TAZ
01. Oktober 2002

 

Ein Finger wird den USA nicht reichen

Die EU - international einst der Vorreiter für einen effektiven Internationalen Strafgerichtshof (ICC) mit uneingeschränkter Zuständigkeit - ist umgefallen. Daran ändern alle Versuche nichts, den Beschluss der 15 Außenminister zu Sonderabkommen mit den USA schönzureden: Der ICC kann nun umgangen werden.

Andreas Zumach

Bundesaußenminister Fischer unterstrich zwar, wie wichtig es ihm sei, dass die EU in dieser Frage zusammengeblieben ist. Aber warum eigentlich? Wo der gestrige Beschluss doch ausdrücklich jedem der 15 EU-Mitglieder freistellt, ob es ein Sonderabkommen mit Washington abschließt oder nicht. Die Möglichkeit zu einer öffentlichen, klaren und endgültigen Absage an das völkerrechtswidrige Ansinnen der Bush-Administration hatten die 13 Regierungen, die sich bis dato bei den EU-internen Beratungen gegen derartige Abkommen ausgesprochen hatten, auch vor dem gestrigen Beschluss schon.

Die kleine Schweiz, das schwache Jugoslawien und Norwegen haben in den letzten Wochen vorgemacht, dass Courage und Souveränität gegenüber den großen, mächtigen USA möglich sind. Auch die beiden EU-Staaten Großbritannien und Italien, die zum Abschluss von Sonderabkommen mit den USA bereit waren, hatten diese Möglichkeit bereits vor dem gestrigen Beschluss. Mit der hoch gelobten "Gemeinsamkeit" der EU ist also überhaupt nichts gewonnen.

Im Gegenteil: Diese Entscheidung der EU sendet ein fatales Signal an den "Rest" der Welt. Die -neben den 15 EU-Mitgliedern - übrigen 135 Staaten, die das Statut des ICC unterschrieben oder bereits ratifiziert haben, werden jetzt unter noch stärkeren Druck der USA geraten, Sonderabkommen abzuschließen.
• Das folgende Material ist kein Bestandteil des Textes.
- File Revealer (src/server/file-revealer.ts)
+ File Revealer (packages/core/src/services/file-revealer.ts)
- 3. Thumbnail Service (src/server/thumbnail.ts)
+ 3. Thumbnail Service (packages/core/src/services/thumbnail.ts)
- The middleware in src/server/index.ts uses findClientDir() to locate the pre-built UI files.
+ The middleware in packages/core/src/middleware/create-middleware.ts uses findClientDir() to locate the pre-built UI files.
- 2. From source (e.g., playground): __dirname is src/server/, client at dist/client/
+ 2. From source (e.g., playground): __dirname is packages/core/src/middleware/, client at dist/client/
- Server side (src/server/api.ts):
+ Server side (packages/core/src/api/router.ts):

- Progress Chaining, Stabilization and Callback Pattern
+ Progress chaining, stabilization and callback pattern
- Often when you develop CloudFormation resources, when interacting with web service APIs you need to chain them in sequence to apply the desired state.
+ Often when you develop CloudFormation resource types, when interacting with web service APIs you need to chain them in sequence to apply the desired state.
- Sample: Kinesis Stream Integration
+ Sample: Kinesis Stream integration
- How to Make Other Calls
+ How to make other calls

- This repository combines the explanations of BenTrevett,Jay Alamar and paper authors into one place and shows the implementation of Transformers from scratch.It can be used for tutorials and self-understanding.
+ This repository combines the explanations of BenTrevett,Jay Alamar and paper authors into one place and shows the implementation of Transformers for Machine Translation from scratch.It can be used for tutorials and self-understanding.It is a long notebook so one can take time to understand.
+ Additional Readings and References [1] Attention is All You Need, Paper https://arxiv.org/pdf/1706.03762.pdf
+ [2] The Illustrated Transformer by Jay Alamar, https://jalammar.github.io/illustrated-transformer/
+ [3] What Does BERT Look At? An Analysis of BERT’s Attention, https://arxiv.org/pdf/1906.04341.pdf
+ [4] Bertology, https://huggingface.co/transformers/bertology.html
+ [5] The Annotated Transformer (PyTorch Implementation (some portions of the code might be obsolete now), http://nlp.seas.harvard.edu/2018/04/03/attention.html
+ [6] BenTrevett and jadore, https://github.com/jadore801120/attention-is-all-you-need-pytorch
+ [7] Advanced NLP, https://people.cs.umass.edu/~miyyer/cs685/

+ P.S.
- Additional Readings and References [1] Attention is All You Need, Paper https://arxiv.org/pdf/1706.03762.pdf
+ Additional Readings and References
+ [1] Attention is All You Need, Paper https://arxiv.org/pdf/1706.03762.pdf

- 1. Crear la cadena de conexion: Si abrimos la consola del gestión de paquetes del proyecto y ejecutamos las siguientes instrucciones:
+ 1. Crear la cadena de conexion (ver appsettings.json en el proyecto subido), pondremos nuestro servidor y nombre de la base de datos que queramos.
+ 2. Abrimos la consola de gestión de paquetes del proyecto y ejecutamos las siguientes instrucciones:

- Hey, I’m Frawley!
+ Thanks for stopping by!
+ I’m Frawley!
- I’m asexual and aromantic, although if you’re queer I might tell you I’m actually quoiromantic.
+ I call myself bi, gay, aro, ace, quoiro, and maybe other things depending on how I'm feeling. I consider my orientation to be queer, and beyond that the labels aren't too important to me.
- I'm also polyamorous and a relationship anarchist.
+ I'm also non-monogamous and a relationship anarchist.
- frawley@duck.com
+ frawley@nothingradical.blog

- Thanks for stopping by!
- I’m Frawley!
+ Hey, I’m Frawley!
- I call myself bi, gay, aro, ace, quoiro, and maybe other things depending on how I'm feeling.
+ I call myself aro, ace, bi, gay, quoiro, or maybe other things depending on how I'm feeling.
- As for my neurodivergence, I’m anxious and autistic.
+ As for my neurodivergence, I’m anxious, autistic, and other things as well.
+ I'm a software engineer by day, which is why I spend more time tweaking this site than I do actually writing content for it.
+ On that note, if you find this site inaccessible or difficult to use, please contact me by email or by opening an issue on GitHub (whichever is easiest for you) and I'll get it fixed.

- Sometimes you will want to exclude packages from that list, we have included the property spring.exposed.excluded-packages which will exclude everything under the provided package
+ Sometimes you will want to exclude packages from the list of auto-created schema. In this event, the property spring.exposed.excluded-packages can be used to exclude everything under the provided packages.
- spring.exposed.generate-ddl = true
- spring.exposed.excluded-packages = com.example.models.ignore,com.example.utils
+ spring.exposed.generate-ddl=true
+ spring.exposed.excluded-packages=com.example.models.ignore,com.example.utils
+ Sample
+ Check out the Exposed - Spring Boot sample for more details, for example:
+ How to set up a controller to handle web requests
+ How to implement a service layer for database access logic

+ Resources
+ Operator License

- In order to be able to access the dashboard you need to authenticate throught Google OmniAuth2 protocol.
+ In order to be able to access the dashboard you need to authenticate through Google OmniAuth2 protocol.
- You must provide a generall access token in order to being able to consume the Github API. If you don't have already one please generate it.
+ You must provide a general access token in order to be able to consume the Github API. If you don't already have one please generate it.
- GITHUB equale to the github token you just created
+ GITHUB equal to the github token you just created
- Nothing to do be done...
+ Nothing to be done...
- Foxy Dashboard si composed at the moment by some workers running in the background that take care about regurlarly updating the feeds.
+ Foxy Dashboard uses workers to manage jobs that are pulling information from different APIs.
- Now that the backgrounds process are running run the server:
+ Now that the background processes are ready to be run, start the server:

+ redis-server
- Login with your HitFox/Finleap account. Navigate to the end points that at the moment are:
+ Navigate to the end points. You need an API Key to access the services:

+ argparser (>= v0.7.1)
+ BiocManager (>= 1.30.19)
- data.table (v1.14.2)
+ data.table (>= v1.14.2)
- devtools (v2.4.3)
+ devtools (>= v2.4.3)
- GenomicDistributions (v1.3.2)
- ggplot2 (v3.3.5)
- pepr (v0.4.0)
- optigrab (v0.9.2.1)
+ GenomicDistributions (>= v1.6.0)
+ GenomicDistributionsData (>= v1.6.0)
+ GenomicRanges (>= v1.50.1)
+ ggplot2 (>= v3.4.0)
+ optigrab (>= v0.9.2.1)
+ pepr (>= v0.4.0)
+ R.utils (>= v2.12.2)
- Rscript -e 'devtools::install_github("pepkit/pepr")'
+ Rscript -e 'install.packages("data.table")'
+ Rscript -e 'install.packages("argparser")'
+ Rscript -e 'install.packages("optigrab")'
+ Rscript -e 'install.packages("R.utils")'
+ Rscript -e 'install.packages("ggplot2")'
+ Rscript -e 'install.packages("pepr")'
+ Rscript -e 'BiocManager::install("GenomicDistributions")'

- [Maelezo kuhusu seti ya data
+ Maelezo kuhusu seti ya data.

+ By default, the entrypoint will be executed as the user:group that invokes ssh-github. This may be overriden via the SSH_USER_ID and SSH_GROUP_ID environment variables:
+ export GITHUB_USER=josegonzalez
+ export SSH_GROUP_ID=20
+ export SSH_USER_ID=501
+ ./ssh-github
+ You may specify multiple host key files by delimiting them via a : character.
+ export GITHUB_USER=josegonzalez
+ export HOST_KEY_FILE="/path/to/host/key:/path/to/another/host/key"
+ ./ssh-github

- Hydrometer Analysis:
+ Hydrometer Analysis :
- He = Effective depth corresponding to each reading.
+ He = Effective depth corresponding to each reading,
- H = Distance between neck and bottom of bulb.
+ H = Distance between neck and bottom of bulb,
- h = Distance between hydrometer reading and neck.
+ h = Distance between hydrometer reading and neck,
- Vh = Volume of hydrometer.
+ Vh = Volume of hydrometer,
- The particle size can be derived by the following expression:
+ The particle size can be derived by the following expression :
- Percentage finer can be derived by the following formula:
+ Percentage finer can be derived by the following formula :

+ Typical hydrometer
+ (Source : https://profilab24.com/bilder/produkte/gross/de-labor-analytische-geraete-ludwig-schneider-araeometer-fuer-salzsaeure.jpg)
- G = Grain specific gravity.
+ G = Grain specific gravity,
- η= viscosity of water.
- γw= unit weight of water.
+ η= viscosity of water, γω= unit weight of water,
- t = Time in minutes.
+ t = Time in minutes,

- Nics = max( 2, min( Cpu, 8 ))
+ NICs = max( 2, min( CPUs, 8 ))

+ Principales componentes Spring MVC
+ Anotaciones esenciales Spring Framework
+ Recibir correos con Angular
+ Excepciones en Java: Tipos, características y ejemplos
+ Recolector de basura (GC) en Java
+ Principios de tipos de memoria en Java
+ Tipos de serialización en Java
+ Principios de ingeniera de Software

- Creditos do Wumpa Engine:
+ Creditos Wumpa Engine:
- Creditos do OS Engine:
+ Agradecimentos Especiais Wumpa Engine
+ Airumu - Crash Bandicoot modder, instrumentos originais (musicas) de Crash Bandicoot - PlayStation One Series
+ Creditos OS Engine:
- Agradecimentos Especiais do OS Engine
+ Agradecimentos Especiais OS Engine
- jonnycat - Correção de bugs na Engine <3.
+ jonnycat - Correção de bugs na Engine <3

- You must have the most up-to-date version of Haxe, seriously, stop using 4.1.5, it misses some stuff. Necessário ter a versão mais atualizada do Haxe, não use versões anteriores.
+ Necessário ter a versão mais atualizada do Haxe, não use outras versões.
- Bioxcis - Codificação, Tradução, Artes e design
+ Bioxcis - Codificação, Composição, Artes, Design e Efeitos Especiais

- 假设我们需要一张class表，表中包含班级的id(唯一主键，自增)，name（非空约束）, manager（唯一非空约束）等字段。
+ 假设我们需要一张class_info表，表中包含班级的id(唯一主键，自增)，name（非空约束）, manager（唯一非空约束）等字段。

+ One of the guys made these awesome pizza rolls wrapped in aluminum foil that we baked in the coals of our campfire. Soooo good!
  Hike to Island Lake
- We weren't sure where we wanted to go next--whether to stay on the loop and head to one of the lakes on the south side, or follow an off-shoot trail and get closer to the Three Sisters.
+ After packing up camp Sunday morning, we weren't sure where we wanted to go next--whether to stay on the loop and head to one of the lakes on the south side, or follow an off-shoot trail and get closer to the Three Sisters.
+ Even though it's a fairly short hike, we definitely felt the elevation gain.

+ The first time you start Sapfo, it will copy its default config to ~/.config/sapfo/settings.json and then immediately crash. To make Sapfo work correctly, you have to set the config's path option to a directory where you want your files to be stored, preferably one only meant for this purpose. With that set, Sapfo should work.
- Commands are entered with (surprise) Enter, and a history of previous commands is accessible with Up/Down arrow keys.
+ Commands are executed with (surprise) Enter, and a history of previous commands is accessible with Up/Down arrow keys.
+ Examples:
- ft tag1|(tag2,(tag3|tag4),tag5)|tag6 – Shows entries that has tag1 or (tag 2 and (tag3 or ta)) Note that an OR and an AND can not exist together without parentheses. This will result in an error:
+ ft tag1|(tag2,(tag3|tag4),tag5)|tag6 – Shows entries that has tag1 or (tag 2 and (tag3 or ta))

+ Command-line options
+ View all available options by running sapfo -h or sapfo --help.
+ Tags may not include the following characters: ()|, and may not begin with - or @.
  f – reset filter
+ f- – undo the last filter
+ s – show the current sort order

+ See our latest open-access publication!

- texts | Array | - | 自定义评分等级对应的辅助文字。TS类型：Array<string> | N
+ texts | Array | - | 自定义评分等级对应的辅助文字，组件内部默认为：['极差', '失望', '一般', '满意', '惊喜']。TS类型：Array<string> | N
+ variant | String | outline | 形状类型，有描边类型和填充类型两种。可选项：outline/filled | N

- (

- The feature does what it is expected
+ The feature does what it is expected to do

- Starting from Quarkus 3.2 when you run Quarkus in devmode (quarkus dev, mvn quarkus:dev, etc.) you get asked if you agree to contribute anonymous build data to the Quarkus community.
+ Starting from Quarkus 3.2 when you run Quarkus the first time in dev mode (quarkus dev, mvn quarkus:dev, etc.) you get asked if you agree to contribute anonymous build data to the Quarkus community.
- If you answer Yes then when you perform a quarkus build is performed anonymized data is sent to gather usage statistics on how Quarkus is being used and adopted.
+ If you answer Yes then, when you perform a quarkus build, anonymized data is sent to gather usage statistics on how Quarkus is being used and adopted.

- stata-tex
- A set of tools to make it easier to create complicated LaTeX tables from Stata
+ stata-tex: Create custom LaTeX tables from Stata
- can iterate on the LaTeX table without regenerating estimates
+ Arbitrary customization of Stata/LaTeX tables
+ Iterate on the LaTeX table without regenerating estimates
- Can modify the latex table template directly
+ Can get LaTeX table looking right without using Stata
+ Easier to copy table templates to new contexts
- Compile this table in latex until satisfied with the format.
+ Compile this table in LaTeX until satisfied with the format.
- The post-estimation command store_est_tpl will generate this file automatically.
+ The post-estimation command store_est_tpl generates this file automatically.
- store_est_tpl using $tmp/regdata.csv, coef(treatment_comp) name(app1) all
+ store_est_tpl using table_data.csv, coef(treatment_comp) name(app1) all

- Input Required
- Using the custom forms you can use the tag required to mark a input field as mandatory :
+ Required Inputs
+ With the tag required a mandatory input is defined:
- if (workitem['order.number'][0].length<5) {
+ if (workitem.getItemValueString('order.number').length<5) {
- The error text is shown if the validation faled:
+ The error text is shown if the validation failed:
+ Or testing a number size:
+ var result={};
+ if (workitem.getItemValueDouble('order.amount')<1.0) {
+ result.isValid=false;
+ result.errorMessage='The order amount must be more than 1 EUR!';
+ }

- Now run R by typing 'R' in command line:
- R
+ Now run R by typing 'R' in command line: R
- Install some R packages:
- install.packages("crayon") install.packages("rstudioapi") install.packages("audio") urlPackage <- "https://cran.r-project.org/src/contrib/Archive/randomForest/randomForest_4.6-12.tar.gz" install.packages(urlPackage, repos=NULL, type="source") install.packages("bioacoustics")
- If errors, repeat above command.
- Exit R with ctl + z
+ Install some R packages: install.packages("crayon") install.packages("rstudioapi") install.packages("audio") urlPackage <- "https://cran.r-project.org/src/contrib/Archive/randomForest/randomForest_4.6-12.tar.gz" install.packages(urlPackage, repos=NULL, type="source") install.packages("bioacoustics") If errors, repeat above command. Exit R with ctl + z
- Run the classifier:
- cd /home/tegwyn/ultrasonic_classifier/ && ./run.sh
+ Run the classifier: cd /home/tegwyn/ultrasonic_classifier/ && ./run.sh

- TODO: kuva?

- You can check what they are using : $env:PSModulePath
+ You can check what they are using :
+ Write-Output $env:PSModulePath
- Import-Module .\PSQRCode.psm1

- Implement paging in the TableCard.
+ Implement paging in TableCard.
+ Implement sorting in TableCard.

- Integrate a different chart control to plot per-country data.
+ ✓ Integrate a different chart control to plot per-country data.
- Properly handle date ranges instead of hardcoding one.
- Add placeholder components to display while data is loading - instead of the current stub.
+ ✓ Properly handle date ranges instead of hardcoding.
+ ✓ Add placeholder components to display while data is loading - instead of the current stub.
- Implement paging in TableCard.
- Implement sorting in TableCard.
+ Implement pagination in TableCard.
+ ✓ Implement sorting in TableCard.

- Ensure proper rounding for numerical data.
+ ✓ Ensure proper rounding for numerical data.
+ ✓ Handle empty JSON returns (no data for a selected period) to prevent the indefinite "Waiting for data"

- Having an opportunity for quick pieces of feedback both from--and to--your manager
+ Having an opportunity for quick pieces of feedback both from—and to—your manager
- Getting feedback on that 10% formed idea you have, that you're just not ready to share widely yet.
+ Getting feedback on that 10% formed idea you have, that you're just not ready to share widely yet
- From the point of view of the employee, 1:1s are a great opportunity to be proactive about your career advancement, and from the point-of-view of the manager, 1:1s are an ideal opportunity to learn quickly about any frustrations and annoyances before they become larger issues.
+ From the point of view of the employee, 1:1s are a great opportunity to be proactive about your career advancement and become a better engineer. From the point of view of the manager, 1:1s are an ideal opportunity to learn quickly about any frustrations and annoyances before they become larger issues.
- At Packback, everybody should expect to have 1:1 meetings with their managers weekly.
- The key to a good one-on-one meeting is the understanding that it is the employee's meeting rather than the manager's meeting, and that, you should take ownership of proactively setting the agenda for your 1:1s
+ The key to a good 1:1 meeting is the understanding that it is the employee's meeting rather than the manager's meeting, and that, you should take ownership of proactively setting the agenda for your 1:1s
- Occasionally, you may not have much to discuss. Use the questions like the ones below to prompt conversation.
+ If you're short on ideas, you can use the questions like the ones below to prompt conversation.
Und die Gefahr wächst, dass China und andere große Länder, die das Statut des ICC ablehnen, sich durch diesen Erfolg der USA gegenüber der EU ermutigt fühlen und ihrerseits nun ebenfalls Ausnahmeregeln für ihre an UNO-Missionen beteiligte StaatsbürgerInnen verlangen.

Zugleich ist auch für die EU das Thema mit dem gestrigen Beschluss der Außenminister keineswegs erledigt. Das zeigen die ersten unzufriedenen Reaktionen aus Washington. Die EU hat den kleinen Finger gegeben und damit signalisiert, dass die ehedem von ihr formulierten unverrückbaren Prinzipien für einen ICC eben doch nicht so ehern sind. Das macht Hunger nach mehr. Die USA fordern weiterhin die ganze Hand und werden sie -Finger für Finger - wohl auch bekommen.